→ Exercise details: Below are entries; count the lines containing the string "background". The answer is that number alone.

Before-and-after page screenshots:
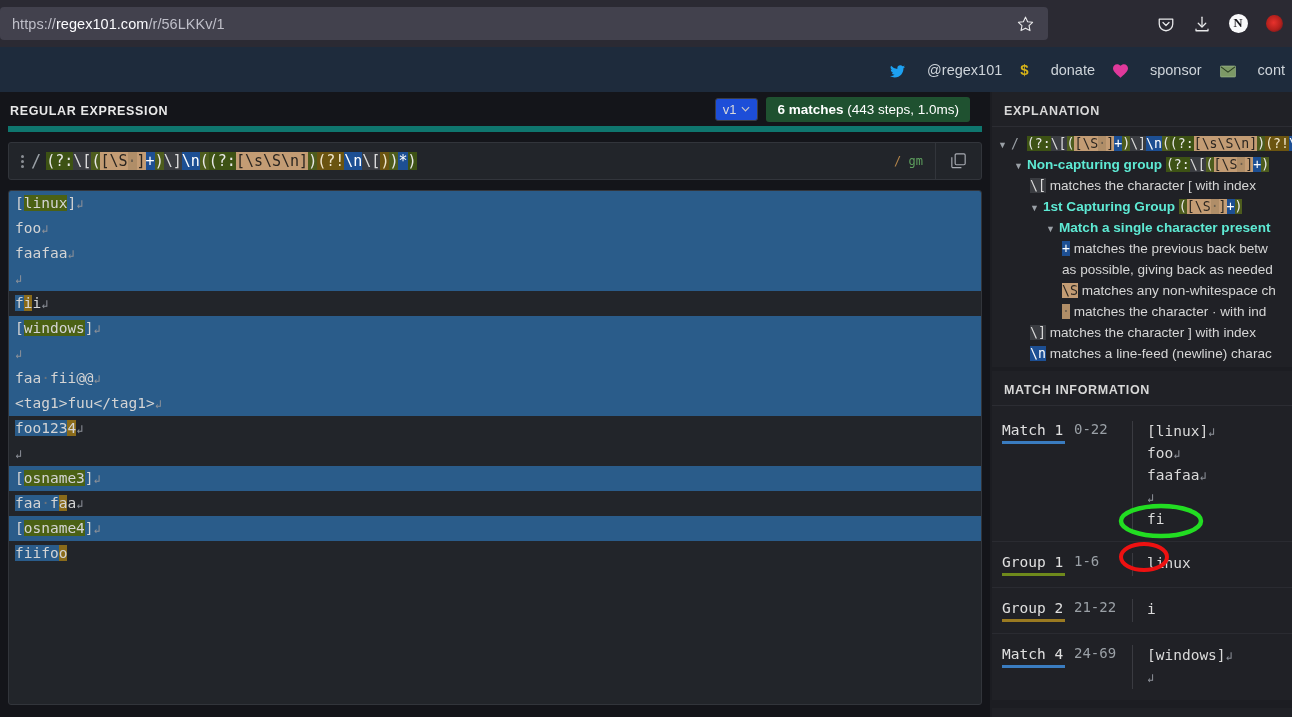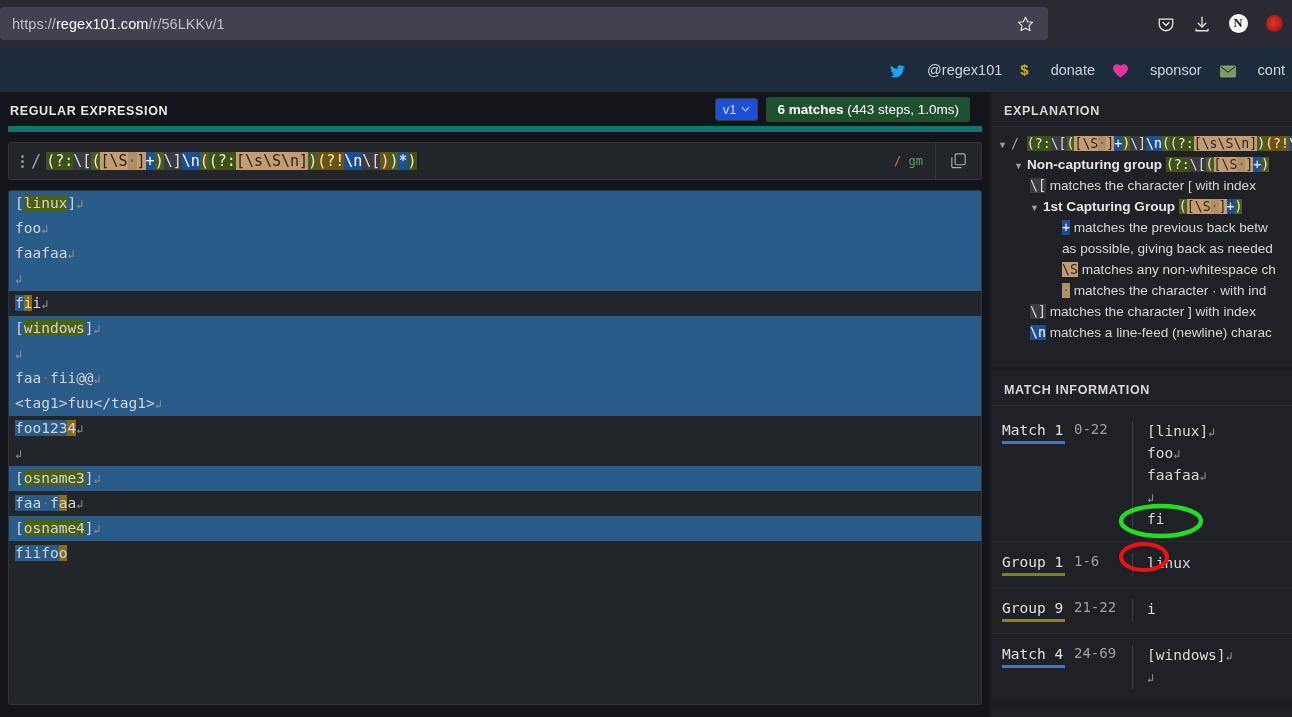--- a/index.html
+++ b/index.html
@@ -174,21 +174,21 @@
   .expl-body {
     padding: 6px 0 0 0;
     font-size: 13.6px; line-height: 21px;
     color: #d6d6d6;
     overflow: hidden;
     height: 240px;
     white-space: nowrap;
   }
   .expl-row { padding: 0 0 0 6px; white-space: nowrap; overflow: hidden; height: 21px;}
   .tri { color: #9aa0a6; font-size: 9px; padding-right: 4px; }
-  .bold { font-weight: bold; color: #e5e5e5; }
+  .bold { font-weight: bold; color: #5eead4; }
   .mono { font-family: "DejaVu Sans Mono", monospace; font-size: 13.2px; }
 
   
   .t-green { background: #3d5214; color: #e8e8e8; }
   .t-esc   { background: #3a3c41; color: #dcdcdc; }
   .t-grp   { background: #4d5c1d; color: #e8e8e8; }
   .t-class { background: #c39c74; color: #2a2520; }
   .t-quant { background: #1d4f93; color: #ffffff; }
   .t-look  { background: #6b5410; color: #f0e6cc; }
   .t-dotsp { background: #b08e68; color: #6d5f4e; }
@@ -361,20 +361,21 @@
 
     <div class="right">
 
       <div class="panel">
         <div class="panel-head">EXPLANATION</div>
         <div class="expl-body" id="expl-body">
             <div class="expl-row" style="padding-left: 6px;"><span class="tri">▼</span><span class="mono" style="color: rgb(154, 160, 166);">/ </span><span class="mono"><span class="t-green">(?:</span><span class="t-esc">\[</span><span class="t-grp">(</span><span class="t-class">[\S</span><span class="t-dotsp">·</span><span class="t-class">]</span><span class="t-quant">+</span><span class="t-grp">)</span><span class="t-esc">\]</span><span class="t-quant">\n</span><span class="t-grp">(</span><span class="t-green">(?:</span><span class="t-class">[\s\S\n]</span><span class="t-grp">)</span><span class="t-look">(?!</span><span class="t-quant">\n</span></span></div>
             <div class="expl-row" style="padding-left: 22px;"><span class="tri">▼</span><span class="bold">Non-capturing group </span><span class="mono"><span class="t-green">(?:</span><span class="t-esc">\[</span><span class="t-grp">(</span><span class="t-class">[\S</span><span class="t-dotsp">·</span><span class="t-class">]</span><span class="t-quant">+</span><span class="t-grp">)</span></span></div>
             <div class="expl-row" style="padding-left: 38px;"><span class="mono t-esc">\[</span> <span>matches the character [ with index</span></div>
             <div class="expl-row" style="padding-left: 38px;"><span class="tri">▼</span><span class="bold">1st Capturing Group </span><span class="mono"><span class="t-grp">(</span><span class="t-class">[\S</span><span class="t-dotsp">·</span><span class="t-class">]</span><span class="t-quant">+</span><span class="t-grp">)</span></span></div>
+            <div class="expl-row" style="padding-left: 54px;"><span class="tri">▼</span><span class="bold">Match a single character present </span></div>
             <div class="expl-row" style="padding-left: 70px;"><span class="mono t-quant">+</span> <span>matches the previous back betw</span></div>
             <div class="expl-row" style="padding-left: 70px;"><span>as possible, giving back as needed</span></div>
             <div class="expl-row" style="padding-left: 70px;"><span class="mono t-class">\S</span> <span>matches any non-whitespace ch</span></div>
             <div class="expl-row" style="padding-left: 70px;"><span class="mono t-dotsp">·</span> <span>matches the character · with ind</span></div>
             <div class="expl-row" style="padding-left: 38px;"><span class="mono t-esc">\]</span> <span>matches the character ] with index</span></div>
             <div class="expl-row" style="padding-left: 38px;"><span class="mono t-quant">\n</span> <span>matches a line-feed (newline) charac</span></div>
           </div>
       </div>
 
       <div class="panel" style="position:relative;">
@@ -384,21 +385,21 @@
               <div class="mi-label-wrap"><div class="mi-label">Match 1</div><div class="mi-underline u-blue"></div></div>
               <div class="mi-range">0-22</div>
               <div class="mi-val"><div>[linux]<span class="lf">↲</span></div><div>foo<span class="lf">↲</span></div><div>faafaa<span class="lf">↲</span></div><div><span class="lf">↲</span></div><div>fi</div></div>
             </div>
             <div class="mi-row">
               <div class="mi-label-wrap"><div class="mi-label">Group 1</div><div class="mi-underline u-green"></div></div>
               <div class="mi-range">1-6</div>
               <div class="mi-val"><div>linux</div></div>
             </div>
             <div class="mi-row">
-              <div class="mi-label-wrap"><div class="mi-label">Group 9</div><div class="mi-underline u-gold"></div></div>
+              <div class="mi-label-wrap"><div class="mi-label">Group 2</div><div class="mi-underline u-gold"></div></div>
               <div class="mi-range">21-22</div>
               <div class="mi-val"><div>i</div></div>
             </div>
             <div class="mi-row">
               <div class="mi-label-wrap"><div class="mi-label">Match 4</div><div class="mi-underline u-blue"></div></div>
               <div class="mi-range">24-69</div>
               <div class="mi-val"><div>[windows]<span class="lf">↲</span></div><div><span class="lf">↲</span></div></div>
             </div>
           </div>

→ Written response: 7